In the iPhone example above, unless the product description explicitly states the phone type, Product Classifier would return:
267 - Electronics > Communications > Telephony > Mobile PhonesThis generic parent category is accurate—the product is definitely a mobile phone—while avoiding an incorrect specific classification.
Leaf-Only Mode
Some businesses have rules requiring all products to be classified at the leaf level only. Product Classifier offers a leaf-only setting that constrains the AI to return only leaf categories. When enabled, the system will choose the most likely leaf node even in ambiguous cases.
Custom Instructions
You can guide the AI’s decision-making with custom instructions—natural language prompts that tell the system how to handle edge cases or apply business logic. For example:
- “Classify phones as unlocked by default unless description specifies contract or pre-paid”

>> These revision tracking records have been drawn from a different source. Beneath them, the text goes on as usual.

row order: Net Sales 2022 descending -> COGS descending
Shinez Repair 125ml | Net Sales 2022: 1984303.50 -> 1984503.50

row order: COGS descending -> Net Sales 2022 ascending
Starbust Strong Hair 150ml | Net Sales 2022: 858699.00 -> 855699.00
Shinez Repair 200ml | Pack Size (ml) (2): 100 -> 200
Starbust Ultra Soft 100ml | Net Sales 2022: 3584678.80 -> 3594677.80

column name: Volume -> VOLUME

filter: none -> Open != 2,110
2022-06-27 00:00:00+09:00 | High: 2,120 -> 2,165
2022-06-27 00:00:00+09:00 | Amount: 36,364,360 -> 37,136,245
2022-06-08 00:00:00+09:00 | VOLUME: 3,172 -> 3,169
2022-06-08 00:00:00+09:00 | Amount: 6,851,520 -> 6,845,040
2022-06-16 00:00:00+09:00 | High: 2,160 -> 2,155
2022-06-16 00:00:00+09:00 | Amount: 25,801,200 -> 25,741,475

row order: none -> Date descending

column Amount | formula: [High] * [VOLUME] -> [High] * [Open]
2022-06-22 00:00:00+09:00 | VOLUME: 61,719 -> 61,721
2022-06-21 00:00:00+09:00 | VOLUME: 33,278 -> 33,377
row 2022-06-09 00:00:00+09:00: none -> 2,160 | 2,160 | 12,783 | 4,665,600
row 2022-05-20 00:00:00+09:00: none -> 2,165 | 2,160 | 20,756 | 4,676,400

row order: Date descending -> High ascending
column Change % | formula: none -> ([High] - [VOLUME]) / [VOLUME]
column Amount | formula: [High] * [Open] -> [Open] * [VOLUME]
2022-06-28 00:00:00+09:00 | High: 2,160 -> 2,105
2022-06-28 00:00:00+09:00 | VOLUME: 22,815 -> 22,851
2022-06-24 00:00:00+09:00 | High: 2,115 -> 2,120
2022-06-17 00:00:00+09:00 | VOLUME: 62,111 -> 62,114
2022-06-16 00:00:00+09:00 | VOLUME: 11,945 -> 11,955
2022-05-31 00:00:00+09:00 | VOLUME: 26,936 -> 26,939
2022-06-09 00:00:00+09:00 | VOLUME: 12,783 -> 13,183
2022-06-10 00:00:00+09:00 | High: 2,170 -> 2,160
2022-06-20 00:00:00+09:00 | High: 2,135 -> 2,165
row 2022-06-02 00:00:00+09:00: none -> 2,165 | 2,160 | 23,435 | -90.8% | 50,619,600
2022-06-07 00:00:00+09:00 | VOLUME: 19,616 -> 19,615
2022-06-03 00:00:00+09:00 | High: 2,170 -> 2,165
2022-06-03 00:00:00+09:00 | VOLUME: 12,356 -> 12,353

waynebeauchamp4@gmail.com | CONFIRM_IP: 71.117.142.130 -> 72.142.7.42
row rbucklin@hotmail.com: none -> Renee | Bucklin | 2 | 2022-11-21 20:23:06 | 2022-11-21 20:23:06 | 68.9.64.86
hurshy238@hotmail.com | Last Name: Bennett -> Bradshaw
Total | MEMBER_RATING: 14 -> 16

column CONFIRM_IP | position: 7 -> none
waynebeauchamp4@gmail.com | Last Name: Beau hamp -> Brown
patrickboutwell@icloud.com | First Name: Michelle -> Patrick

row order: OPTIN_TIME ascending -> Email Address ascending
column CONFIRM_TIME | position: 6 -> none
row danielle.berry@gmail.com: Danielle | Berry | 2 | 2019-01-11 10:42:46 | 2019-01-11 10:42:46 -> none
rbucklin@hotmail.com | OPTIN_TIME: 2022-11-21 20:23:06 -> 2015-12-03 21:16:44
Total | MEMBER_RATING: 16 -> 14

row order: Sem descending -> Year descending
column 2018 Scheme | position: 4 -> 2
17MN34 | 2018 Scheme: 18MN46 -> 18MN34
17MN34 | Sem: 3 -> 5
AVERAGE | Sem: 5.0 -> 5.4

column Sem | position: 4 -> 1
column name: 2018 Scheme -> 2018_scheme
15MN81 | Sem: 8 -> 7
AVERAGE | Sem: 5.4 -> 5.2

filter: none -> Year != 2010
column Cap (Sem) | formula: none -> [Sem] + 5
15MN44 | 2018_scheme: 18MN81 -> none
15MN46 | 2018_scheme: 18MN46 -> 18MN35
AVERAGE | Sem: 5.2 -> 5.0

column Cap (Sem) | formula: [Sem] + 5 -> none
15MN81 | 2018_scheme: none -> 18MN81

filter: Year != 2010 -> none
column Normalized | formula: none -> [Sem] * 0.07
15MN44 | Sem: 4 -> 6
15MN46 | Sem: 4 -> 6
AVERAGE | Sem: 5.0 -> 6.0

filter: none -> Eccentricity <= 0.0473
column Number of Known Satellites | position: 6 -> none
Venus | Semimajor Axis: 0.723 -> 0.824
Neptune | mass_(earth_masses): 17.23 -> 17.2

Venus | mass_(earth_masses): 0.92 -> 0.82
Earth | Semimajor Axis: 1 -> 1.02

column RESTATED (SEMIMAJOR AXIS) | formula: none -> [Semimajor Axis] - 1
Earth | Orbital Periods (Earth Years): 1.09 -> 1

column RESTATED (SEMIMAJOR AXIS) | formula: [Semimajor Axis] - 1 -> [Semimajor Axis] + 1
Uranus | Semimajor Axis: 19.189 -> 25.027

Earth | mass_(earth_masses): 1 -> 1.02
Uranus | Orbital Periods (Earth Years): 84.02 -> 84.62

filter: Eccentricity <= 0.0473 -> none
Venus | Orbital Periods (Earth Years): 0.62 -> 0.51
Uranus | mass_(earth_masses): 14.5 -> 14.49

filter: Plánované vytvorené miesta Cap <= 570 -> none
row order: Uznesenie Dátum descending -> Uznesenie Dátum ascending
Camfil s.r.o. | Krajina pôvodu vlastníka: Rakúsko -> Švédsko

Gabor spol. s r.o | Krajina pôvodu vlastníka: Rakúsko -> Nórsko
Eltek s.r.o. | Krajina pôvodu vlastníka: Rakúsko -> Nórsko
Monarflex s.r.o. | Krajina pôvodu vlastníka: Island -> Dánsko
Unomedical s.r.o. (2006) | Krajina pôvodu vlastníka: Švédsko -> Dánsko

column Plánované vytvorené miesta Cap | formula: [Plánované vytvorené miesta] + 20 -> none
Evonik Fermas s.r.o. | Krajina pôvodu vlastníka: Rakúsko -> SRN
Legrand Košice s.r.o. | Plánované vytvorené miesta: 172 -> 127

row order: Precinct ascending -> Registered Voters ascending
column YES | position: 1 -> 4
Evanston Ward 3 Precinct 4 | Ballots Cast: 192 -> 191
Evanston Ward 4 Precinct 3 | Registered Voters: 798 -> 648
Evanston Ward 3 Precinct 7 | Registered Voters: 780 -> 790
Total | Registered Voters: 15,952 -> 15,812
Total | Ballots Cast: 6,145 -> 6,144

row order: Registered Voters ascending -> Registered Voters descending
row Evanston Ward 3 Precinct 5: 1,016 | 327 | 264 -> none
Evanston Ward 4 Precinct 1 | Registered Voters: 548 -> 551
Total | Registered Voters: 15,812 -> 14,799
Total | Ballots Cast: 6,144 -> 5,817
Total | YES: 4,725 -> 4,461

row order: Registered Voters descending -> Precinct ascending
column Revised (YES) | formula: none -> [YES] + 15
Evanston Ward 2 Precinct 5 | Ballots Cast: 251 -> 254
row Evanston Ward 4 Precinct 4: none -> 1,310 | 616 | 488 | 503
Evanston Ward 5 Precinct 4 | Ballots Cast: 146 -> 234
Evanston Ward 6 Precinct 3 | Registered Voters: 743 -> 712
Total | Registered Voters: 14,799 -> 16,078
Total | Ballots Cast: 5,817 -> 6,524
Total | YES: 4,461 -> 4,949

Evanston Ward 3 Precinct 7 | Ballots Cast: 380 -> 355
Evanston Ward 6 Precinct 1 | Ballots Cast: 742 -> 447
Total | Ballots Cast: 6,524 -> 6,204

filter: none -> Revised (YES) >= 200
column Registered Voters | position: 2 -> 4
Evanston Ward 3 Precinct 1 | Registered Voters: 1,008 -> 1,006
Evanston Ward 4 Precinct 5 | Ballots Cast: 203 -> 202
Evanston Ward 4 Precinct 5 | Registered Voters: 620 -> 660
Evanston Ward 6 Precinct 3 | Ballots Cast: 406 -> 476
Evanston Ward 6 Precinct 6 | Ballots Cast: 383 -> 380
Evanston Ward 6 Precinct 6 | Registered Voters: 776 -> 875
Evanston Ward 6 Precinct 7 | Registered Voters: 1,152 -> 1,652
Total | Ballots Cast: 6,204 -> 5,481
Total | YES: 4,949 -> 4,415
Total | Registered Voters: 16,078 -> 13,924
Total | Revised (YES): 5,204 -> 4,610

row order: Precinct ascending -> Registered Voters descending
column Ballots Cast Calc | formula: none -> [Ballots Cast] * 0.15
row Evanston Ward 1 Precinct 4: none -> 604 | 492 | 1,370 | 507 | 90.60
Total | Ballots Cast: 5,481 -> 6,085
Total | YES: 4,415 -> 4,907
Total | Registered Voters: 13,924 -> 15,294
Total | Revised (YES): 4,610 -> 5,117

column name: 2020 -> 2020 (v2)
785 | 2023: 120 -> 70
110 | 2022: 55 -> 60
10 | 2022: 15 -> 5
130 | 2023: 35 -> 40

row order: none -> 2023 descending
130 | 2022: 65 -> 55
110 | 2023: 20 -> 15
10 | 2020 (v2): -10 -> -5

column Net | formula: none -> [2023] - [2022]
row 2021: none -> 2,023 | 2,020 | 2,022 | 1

- “Prioritize material over style for clothing items”
- “When product fits multiple categories, prefer the more specific one”
These instructions let you encode your business rules directly into the classification process.
Working with Multiple Taxonomies
Product Classifier supports:
- Shopify Standard Product Taxonomy: Optimized for Shopify stores
- Google Product Taxonomy: Essential for Google Shopping and advertising
- Custom taxonomies: Contact support to implement your own classification system
You choose the taxonomy for each classification request, allowing you to classify the same product into multiple taxonomies for different sales channels.
Getting Started
Understanding these taxonomy concepts helps you use Product Classifier effectively. Test classifications in the Playground to see how the AI handles your specific products, then integrate the API when you’re ready to automate classification at scale.